• About this exercise
Your reply should be an exact copy of every entry, with the pictures removed.

• Exercise material
------------------------

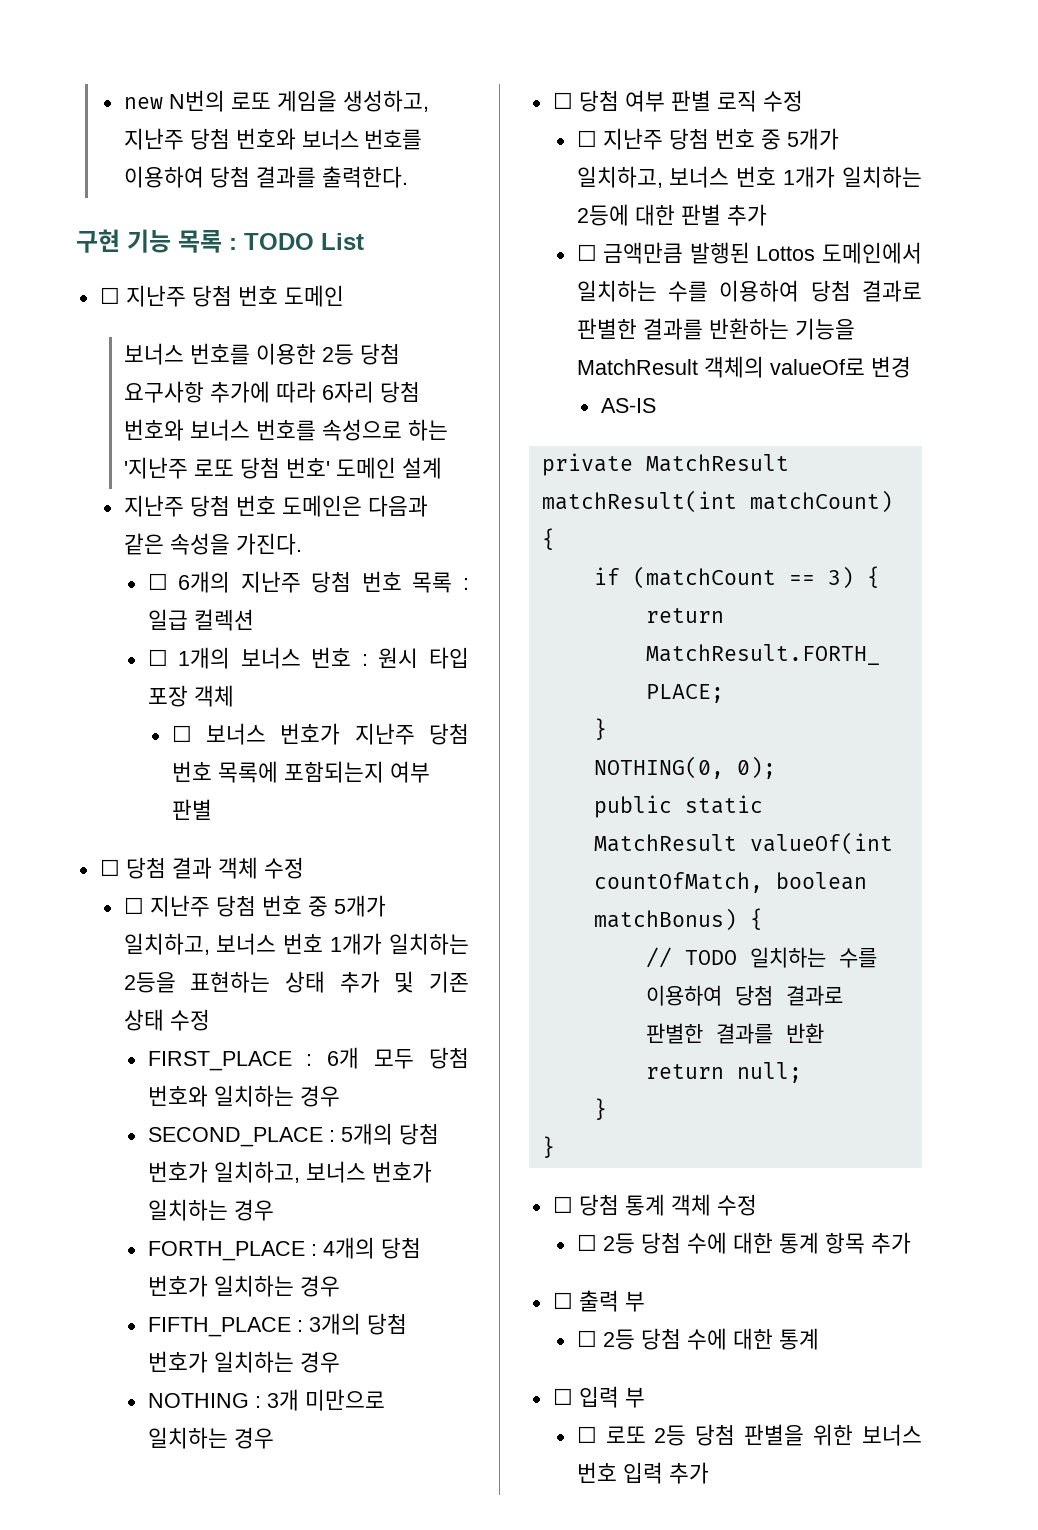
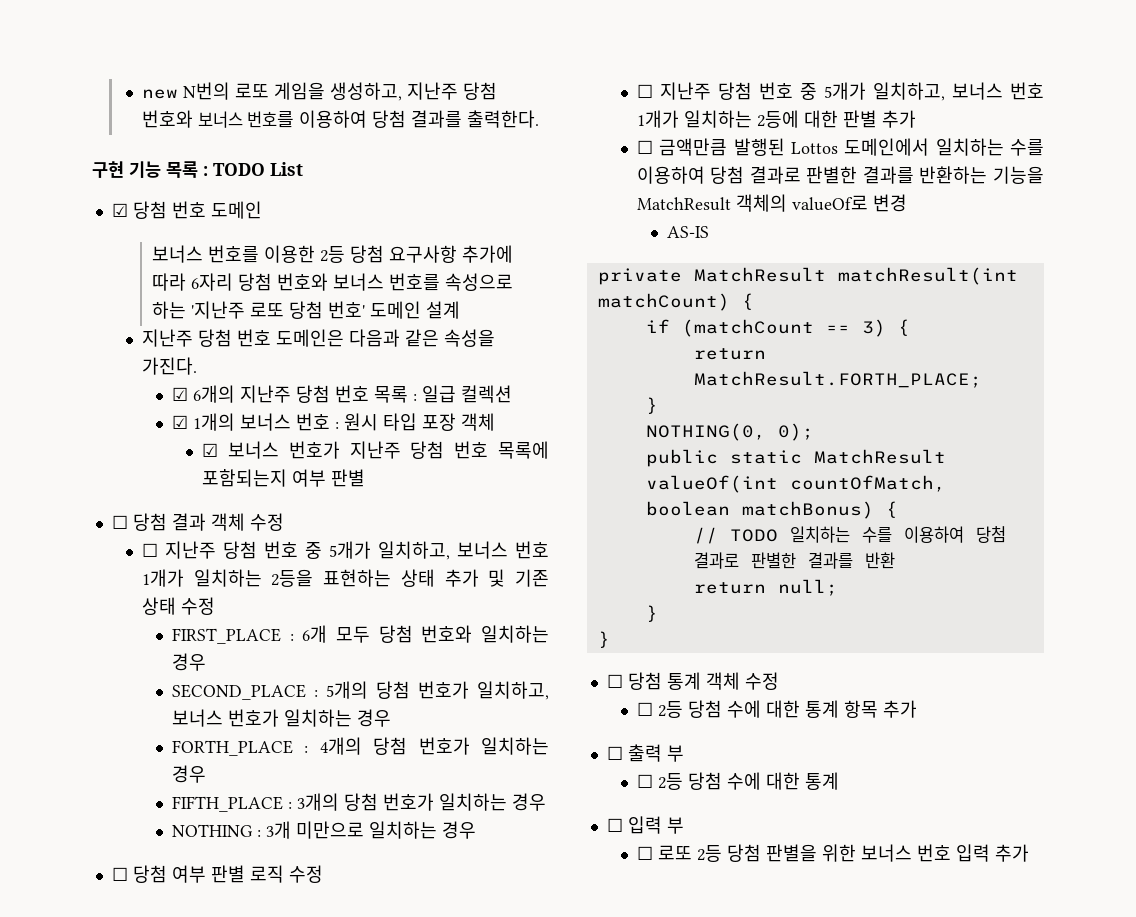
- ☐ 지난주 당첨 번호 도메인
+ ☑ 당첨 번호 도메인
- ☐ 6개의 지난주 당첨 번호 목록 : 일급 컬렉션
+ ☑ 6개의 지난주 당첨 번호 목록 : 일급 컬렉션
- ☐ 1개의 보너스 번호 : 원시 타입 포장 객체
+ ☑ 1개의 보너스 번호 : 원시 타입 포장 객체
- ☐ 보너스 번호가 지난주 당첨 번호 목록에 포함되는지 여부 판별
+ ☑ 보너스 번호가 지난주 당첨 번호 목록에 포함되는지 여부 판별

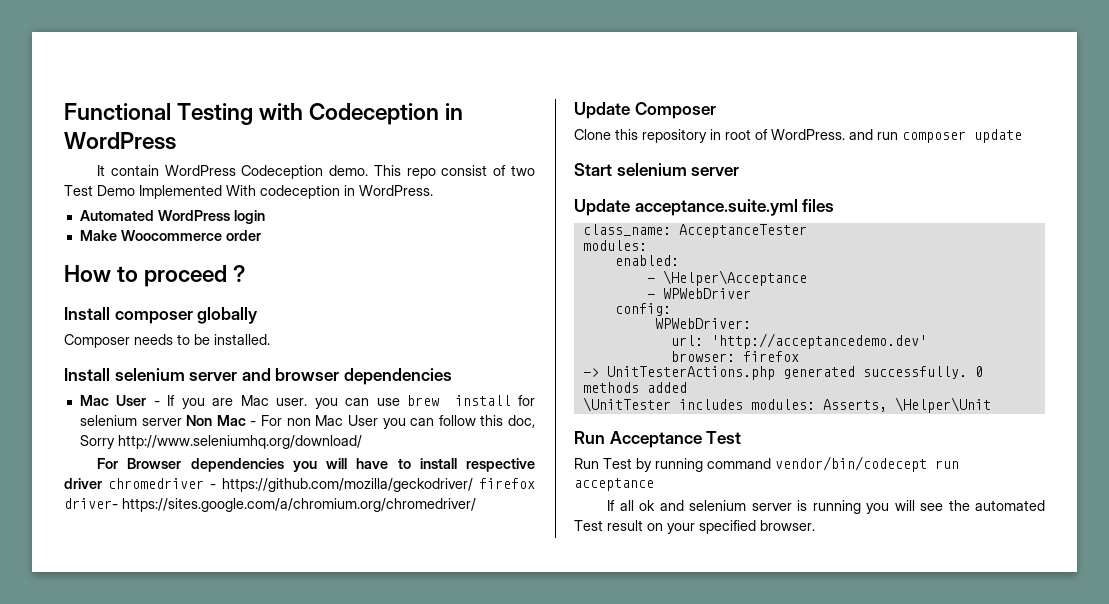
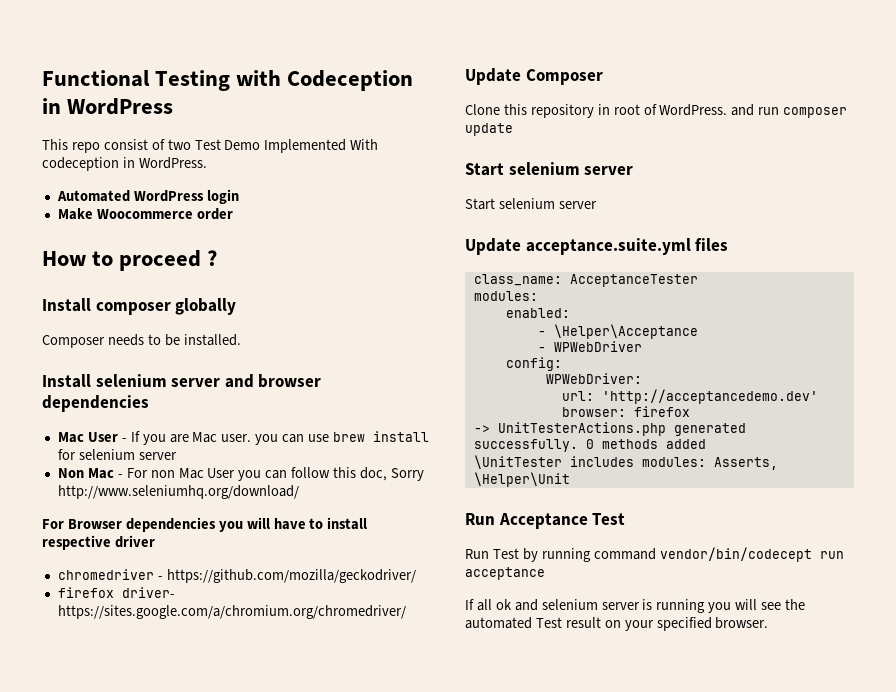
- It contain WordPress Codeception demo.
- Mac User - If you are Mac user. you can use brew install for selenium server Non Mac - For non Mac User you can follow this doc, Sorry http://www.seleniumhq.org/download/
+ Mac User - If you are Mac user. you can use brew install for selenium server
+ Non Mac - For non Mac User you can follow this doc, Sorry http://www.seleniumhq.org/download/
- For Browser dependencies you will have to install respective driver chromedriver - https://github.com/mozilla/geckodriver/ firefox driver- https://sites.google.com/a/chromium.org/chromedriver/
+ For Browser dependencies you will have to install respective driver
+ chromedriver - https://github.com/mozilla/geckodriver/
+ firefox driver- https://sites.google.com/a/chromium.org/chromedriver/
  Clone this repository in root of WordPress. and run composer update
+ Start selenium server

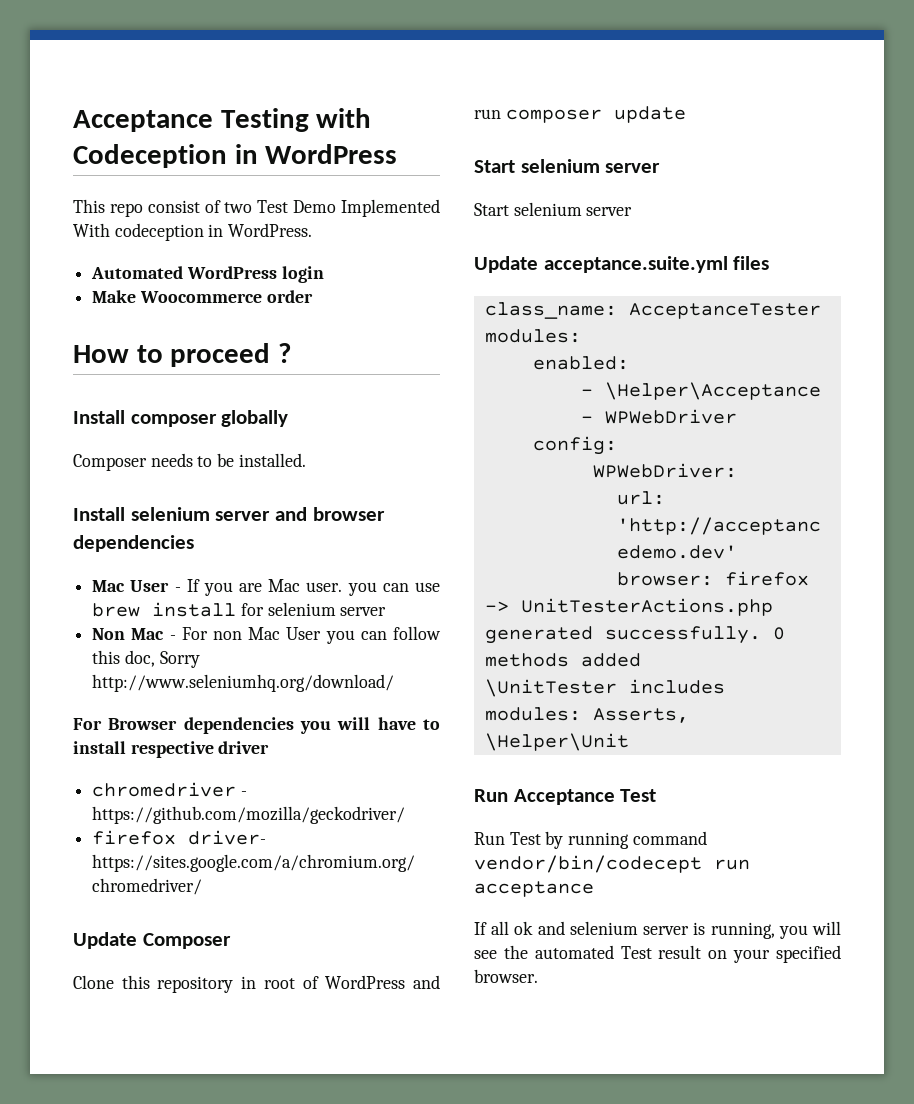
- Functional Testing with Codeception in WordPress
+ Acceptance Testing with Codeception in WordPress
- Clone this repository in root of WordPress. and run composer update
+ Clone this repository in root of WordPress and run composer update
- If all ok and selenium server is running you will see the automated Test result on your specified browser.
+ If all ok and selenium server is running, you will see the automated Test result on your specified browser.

------------------------

• Answer space
- ☐ 지난주 당첨 번호 도메인
+ ☑ 당첨 번호 도메인
- ☐ 6개의 지난주 당첨 번호 목록 : 일급 컬렉션
+ ☑ 6개의 지난주 당첨 번호 목록 : 일급 컬렉션
- ☐ 1개의 보너스 번호 : 원시 타입 포장 객체
+ ☑ 1개의 보너스 번호 : 원시 타입 포장 객체
- ☐ 보너스 번호가 지난주 당첨 번호 목록에 포함되는지 여부 판별
+ ☑ 보너스 번호가 지난주 당첨 번호 목록에 포함되는지 여부 판별

- It contain WordPress Codeception demo.
- Mac User - If you are Mac user. you can use brew install for selenium server Non Mac - For non Mac User you can follow this doc, Sorry http://www.seleniumhq.org/download/
+ Mac User - If you are Mac user. you can use brew install for selenium server
+ Non Mac - For non Mac User you can follow this doc, Sorry http://www.seleniumhq.org/download/
- For Browser dependencies you will have to install respective driver chromedriver - https://github.com/mozilla/geckodriver/ firefox driver- https://sites.google.com/a/chromium.org/chromedriver/
+ For Browser dependencies you will have to install respective driver
+ chromedriver - https://github.com/mozilla/geckodriver/
+ firefox driver- https://sites.google.com/a/chromium.org/chromedriver/
  Clone this repository in root of WordPress. and run composer update
+ Start selenium server

- Functional Testing with Codeception in WordPress
+ Acceptance Testing with Codeception in WordPress
- Clone this repository in root of WordPress. and run composer update
+ Clone this repository in root of WordPress and run composer update
- If all ok and selenium server is running you will see the automated Test result on your specified browser.
+ If all ok and selenium server is running, you will see the automated Test result on your specified browser.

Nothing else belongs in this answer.